• _THE PROBLEM_
Beginning with the line that holds "[24,1027,512,1048] Se torsdagens" in the data below, give again every line through the one that holds "[24,1256,285,1277] Fokus på", exactly as written.

• _RECORDED DATA_
——————————
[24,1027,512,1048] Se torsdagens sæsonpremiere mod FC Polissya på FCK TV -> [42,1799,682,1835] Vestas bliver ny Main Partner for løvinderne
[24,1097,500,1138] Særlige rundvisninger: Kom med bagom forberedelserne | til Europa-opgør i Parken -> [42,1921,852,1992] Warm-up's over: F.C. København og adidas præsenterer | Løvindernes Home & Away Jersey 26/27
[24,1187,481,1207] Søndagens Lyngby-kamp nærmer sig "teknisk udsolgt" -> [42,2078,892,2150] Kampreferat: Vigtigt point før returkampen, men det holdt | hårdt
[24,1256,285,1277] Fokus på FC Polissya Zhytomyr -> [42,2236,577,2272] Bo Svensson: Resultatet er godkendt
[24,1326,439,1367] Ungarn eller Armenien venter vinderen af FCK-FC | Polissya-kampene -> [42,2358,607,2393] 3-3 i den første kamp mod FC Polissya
——————————
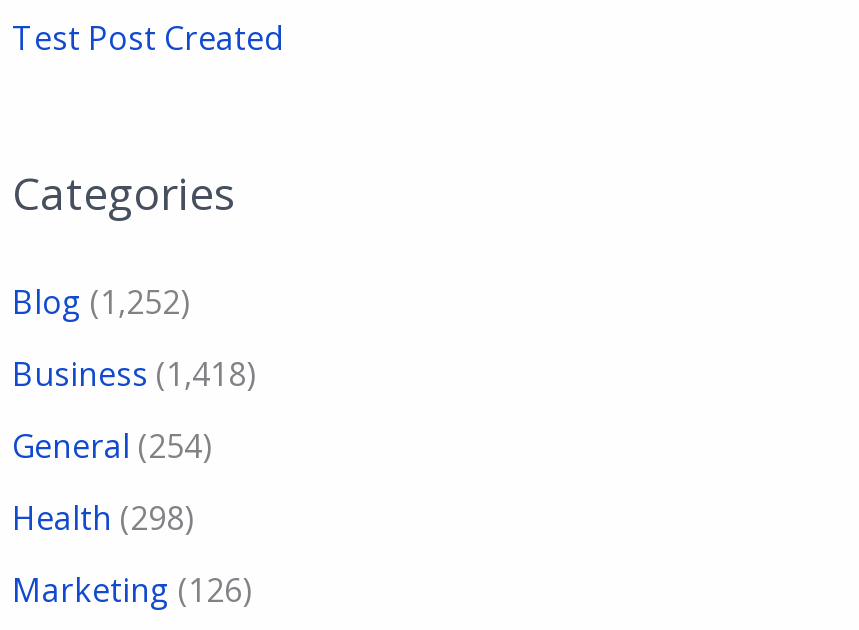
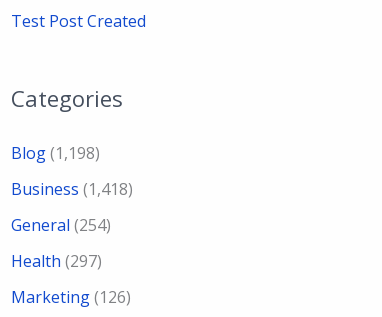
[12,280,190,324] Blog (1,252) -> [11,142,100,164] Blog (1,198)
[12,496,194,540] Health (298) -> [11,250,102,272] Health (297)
——————————
• _EXERCISE RESPONSE_
[24,1027,512,1048] Se torsdagens sæsonpremiere mod FC Polissya på FCK TV -> [42,1799,682,1835] Vestas bliver ny Main Partner for løvinderne
[24,1097,500,1138] Særlige rundvisninger: Kom med bagom forberedelserne | til Europa-opgør i Parken -> [42,1921,852,1992] Warm-up's over: F.C. København og adidas præsenterer | Løvindernes Home & Away Jersey 26/27
[24,1187,481,1207] Søndagens Lyngby-kamp nærmer sig "teknisk udsolgt" -> [42,2078,892,2150] Kampreferat: Vigtigt point før returkampen, men det holdt | hårdt
[24,1256,285,1277] Fokus på FC Polissya Zhytomyr -> [42,2236,577,2272] Bo Svensson: Resultatet er godkendt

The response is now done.